The data section start

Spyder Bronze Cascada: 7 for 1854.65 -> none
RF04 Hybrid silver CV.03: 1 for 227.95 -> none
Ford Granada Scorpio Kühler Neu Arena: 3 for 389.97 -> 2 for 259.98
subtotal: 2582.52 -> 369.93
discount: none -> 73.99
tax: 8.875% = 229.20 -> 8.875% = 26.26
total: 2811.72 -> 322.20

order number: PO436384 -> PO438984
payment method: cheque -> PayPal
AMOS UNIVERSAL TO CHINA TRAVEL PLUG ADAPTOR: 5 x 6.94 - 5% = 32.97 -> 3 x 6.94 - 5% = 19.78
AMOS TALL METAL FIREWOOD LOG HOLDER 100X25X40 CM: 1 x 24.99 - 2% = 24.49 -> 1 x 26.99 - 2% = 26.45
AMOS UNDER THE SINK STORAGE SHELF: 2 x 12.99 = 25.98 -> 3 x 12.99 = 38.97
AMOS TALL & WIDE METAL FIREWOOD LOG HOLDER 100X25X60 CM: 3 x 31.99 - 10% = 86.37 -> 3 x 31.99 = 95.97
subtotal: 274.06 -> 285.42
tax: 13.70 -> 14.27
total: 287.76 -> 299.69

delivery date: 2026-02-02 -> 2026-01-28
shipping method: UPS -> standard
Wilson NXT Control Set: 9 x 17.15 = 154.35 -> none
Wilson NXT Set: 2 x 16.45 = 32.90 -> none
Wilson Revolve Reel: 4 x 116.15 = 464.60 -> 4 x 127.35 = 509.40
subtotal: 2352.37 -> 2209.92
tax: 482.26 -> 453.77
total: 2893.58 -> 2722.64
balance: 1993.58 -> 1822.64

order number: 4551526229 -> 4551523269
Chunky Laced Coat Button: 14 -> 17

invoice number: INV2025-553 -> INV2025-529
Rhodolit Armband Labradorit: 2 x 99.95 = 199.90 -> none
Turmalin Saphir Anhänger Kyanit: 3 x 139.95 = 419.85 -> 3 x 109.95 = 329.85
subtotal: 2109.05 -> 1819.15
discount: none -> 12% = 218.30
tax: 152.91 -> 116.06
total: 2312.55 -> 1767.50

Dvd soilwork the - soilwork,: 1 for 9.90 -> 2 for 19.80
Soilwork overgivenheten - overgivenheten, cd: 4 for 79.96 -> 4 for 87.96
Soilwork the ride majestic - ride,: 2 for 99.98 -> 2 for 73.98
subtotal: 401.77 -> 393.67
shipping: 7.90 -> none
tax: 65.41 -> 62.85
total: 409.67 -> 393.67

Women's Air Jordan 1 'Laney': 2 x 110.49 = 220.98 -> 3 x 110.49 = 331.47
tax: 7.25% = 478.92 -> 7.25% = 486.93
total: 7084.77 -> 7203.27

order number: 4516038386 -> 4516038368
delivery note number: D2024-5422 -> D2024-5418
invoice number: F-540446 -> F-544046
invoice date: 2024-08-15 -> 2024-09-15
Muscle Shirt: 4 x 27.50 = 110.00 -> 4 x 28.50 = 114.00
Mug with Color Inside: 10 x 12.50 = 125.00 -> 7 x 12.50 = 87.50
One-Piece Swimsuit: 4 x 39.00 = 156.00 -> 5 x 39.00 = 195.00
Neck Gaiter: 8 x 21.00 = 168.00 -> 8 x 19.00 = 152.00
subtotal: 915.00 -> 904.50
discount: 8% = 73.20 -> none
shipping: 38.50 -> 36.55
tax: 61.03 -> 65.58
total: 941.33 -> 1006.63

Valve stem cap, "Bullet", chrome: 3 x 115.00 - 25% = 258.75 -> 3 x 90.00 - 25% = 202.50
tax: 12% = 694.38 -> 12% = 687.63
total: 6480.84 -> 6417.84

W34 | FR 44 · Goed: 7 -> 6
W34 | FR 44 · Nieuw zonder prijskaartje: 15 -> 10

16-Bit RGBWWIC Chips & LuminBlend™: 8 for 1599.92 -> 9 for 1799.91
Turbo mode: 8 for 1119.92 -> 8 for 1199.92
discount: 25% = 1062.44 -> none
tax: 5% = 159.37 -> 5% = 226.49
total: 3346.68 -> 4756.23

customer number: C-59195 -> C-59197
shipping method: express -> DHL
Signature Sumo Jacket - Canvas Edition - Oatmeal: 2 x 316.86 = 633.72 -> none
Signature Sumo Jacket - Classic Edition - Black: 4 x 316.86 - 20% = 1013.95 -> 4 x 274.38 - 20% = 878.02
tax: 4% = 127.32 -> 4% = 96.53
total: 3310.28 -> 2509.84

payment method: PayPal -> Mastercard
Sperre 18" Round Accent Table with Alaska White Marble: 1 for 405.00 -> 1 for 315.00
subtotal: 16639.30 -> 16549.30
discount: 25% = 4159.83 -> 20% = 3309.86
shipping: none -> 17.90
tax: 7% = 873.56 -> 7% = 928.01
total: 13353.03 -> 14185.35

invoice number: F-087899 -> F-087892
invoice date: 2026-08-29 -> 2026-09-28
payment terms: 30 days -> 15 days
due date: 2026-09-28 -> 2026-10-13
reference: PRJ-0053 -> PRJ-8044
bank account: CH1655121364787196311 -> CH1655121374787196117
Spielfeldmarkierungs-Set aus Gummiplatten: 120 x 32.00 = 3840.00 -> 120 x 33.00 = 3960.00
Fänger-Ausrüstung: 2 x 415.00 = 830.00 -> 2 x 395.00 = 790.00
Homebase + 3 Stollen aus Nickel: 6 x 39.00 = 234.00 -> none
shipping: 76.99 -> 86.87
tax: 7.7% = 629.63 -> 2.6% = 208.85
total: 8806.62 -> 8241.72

The data section end

Look above for the line that contains "total: 7084.77 -> 7203.27". Starting there, transcribe every line exactly until you have copied the line that contains "Mug with Color".

Result.
total: 7084.77 -> 7203.27

order number: 4516038386 -> 4516038368
delivery note number: D2024-5422 -> D2024-5418
invoice number: F-540446 -> F-544046
invoice date: 2024-08-15 -> 2024-09-15
Muscle Shirt: 4 x 27.50 = 110.00 -> 4 x 28.50 = 114.00
Mug with Color Inside: 10 x 12.50 = 125.00 -> 7 x 12.50 = 87.50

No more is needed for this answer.